Through a glass darkly: economics and personalised medicine.

Personalised medicine and pharmacogenetic-test-guided treatment strategies will be of increasing importance in the future, both in terms of healthcare provision and evaluation. It is well recognised that significant variability exists in the response of patients to drugs resulting from genetic or biological variations; however, we are only now gradually becoming aware of the complexities involved. Enormous variability occurs in the risk-benefit ratio that will be experienced by each individual patient as a consequence of their overall genetic make-up. Although not a panacea, enhanced scientific knowledge of the genetic basis for such variability offers the potential for a more 'tailored' approach to prescribing in the future, making it more closely attuned to the needs of the individual patient.

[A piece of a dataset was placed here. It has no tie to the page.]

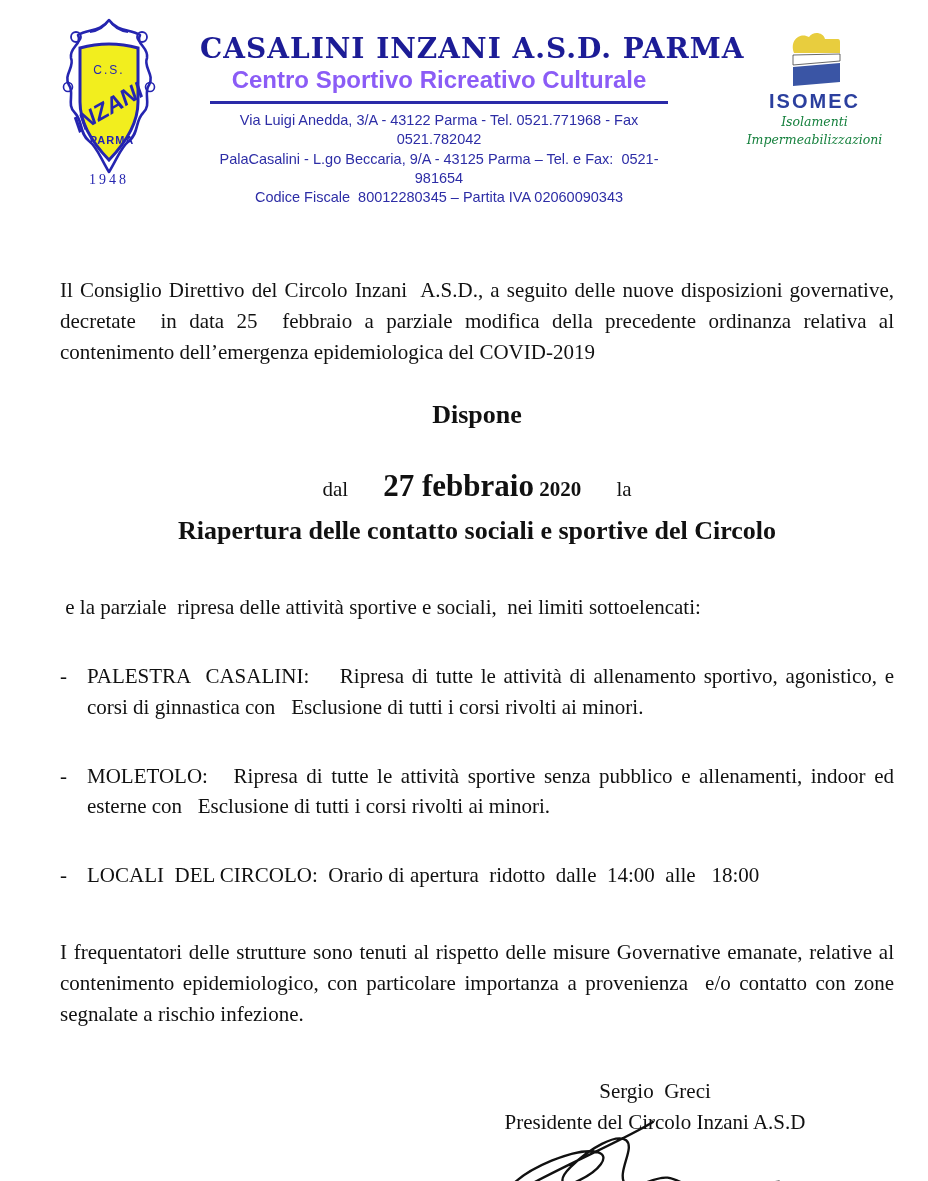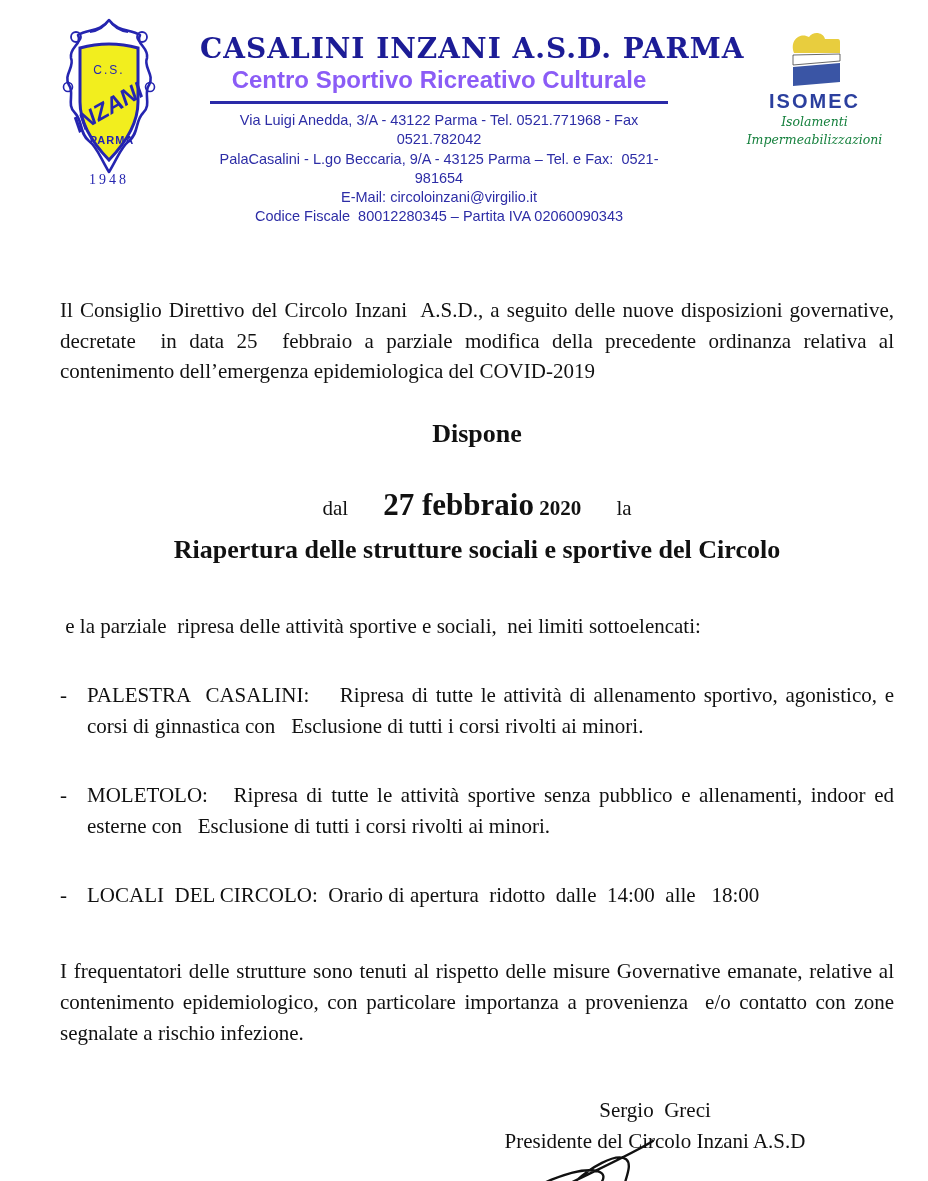"E-Mail: circoloinzani@virgilio.it" div.haddress { html: <div>E-Mail: circoloinzani@virgilio.it</div> -> none }
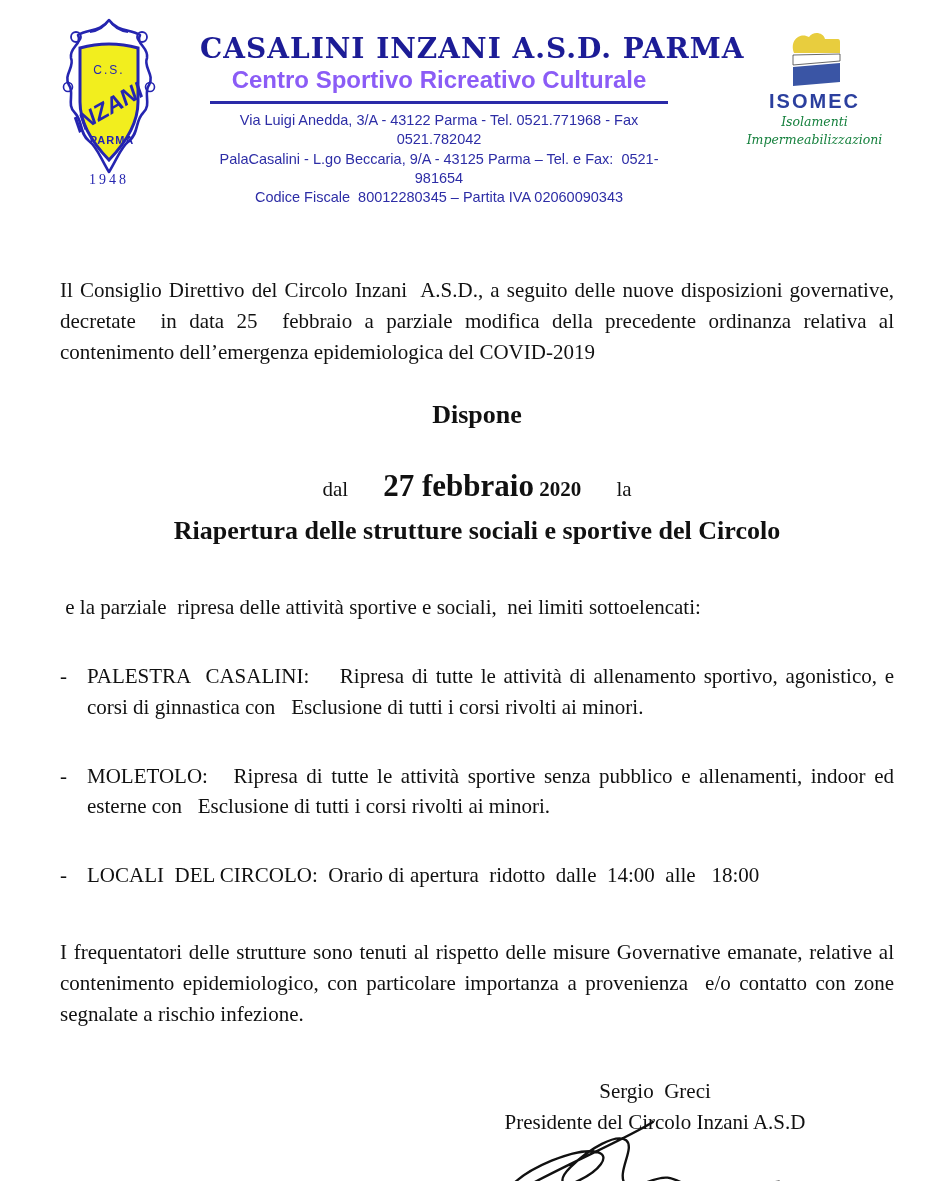"Riapertura delle strutture sociali e" div.headline { text: strutture -> contatto }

Such 'personalised' medicine has the potential to revolutionise care provision in a manner that provides a range of challenges to current structures and processes of 'conventional' healthcare delivery. The aim of this paper is to outline such challenges and analyse potential ways in which they may be addressed in the future. It provides non-expert readers with a non-technical case study of the complexities inherent in the evaluation of a pharmacogenetic-test-guided treatment strategy from a health economic perspective. Wherever possible, technical issues have been minimised; however, references are provided for readers who wish to enhance their knowledge of the pharmacological basis of the case study of cytochrome P450 test-guided treatment. The case study aims simply to illustrate the approach and difficulties encountered in the health economic evaluation of complex pharmacogenetic technologies. Such technologies present a range of new and complex issues which have crucial implications for health economists attempting to obtain an accurate assessment of the 'value' of the technology in clinical practice in an array of patient subgroups. Personalised medicine is the future and this paper highlights how pharmaceutical manufacturers, clinicians, regulators and other stakeholders must all play their part in the inevitable and accelerating move into this complex and uncertain future.